Now we use our assumption to try to prove the inequality for n=k+1. Dividing both sides of our assumption by \((k+1)\) and multiplying them by \(8\) , we get: $$ \frac{8}{(k + 1)(k!)} > \frac{8^{k + 1}}{(2k + 2)!} $$ Now, we need to show that: $$ \frac{1}{(k + 1)!} > \frac{8^{k + 1}}{(2(k + 1))!} $$ Notice that, since \(k>1\), the expression \(\frac{8}{(k+1)}\) is smaller than 1. That implies $$ \frac{8}{(k + 1)(k!)} < \frac{1}{k!} $$ So, using our assumption \(\frac{1}{k !} > \frac{8^{k}}{(2k) !}\), we have: $$ \frac{8}{(k + 1)(k!)} < \frac{1}{k!} < \frac{8^{k}}{(2k) !} $$ Thus, $$ \frac{8}{(k + 1)(k!)} > \frac{8^{k}}{(2k) !}(2k+2)(2k+1) = \frac{8^{k+1}}{(2k+2)!} $$ From that, we can see that the inequality holds true for n=k+1 when it is true for n=k. Since the base case is false we deduce that the inequality is also false for values \(n>1\). In conclusion, there is no integer \(n\) that makes the inequality hold true.

Key concepts

Factorials

Factorials, denoted as \(n!\), represent the product of all positive integers from 1 to \(n\). It is a fundamental concept in combinatorics and provides the foundation for counting permutations and combinations.
Factorials grow rapidly as \(n\) increases, making them useful in calculating large combinatorial quantities. For instance:
\[ \begin{align*} 1! &= 1, \2! &= 2 \times 1 = 2, \3! &= 3 \times 2 \times 1 = 6, \4! &= 4 \times 3 \times 2 \times 1 = 24, \&\vdots \end{align*} \]
This property of rapid growth is critical in the analysis of mathematical problems involving factorials, like the exercise of comparing \(\frac{1}{n!}\) and \(\frac{8^n}{(2n)!}\). The factorial in the denominator of these expressions influences their behavior significantly, making it crucial to understand when tackling problems involving large values of \(n\).

Inequalities

Inequalities are mathematical statements that express the relative size or order of two numbers or expressions. In the context of the exercise, our inequality is \(\frac{1}{n!} > \frac{8^n}{(2n)!}\).
Understanding inequalities involves:

• Comparing Sizes: We evaluate whether one expression truly exceeds or falls below the other.
• Manipulation: Techniques such as cross-multiplication and substitution can help analyze complex inequalities.

This inequality involves factorials, where both sides of the equation diminish as \(n\) increases due to the increasing factorials.
Ultimately, practicing inequalities aids in honing logical thinking skills, essential for proofs by induction and other mathematical reasoning tasks. By systematically proving or disproving inequalities, we develop a deeper understanding of mathematical relationships.

Integer Solutions

Integer solutions refer to solutions of equations or inequalities where variables take on integer values only. In problems like the given exercise, identifying potential integer solutions is crucial.
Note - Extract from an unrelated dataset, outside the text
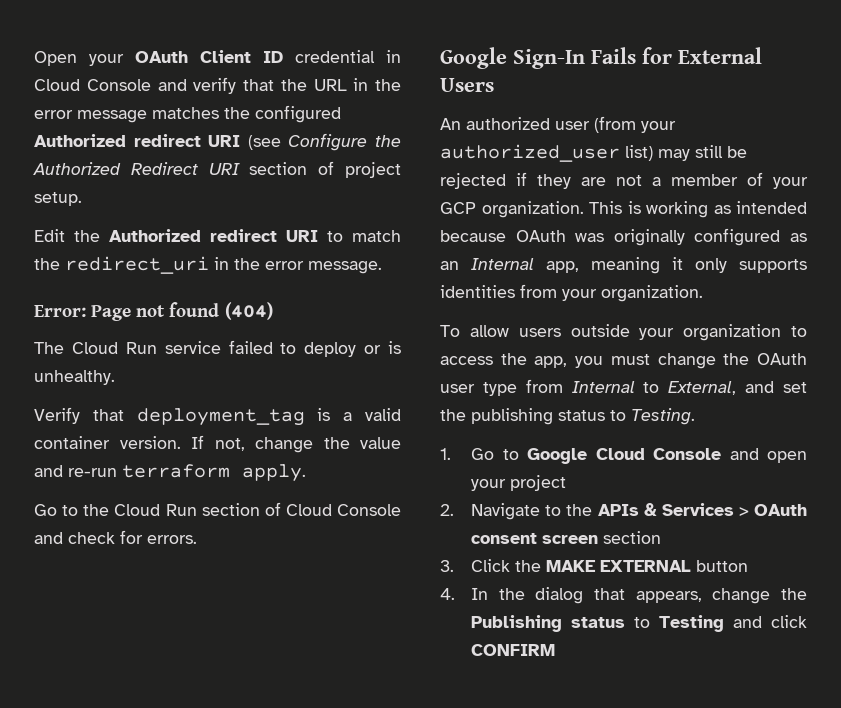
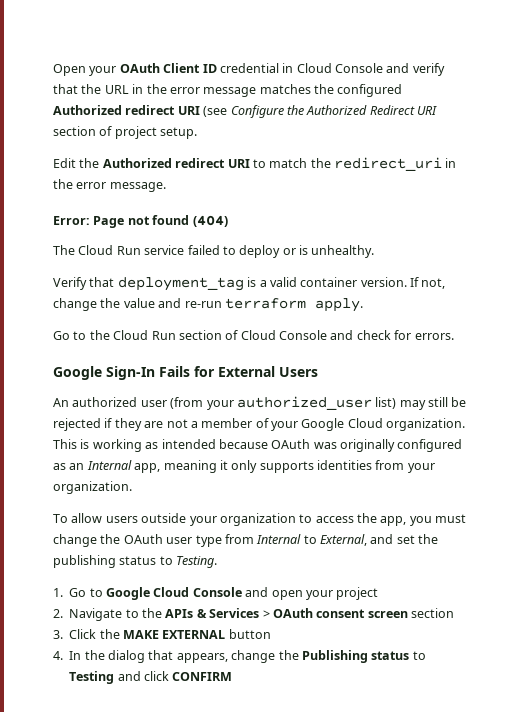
- An authorized user (from your authorized_user list) may still be rejected if they are not a member of your GCP organization.
+ An authorized user (from your authorized_user list) may still be rejected if they are not a member of your Google Cloud organization.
When analyzing \(\frac{1}{n!} > \frac{8^n}{(2n)!}\), it is necessary to check integer values of \(n\) for which this inequality may hold.
Several strategies can be applied when seeking integer solutions:

• Substitution: Plugging in successive integer values to check validity of the inequality.
• Pattern Recognition: Noticing if certain integers might fit a solution based on observed patterns.
• Logical Reasoning: Employing principles, like induction, to ascertain which integers might be included or excluded as solutions.

In the exercise, the base case showed no integer \(n\) satisfies the inequality, thus illustrating the absence of integer solutions. Understanding integer solutions can substantially aid in problem-solving, providing clarity about the feasible values for variables within a given constraint.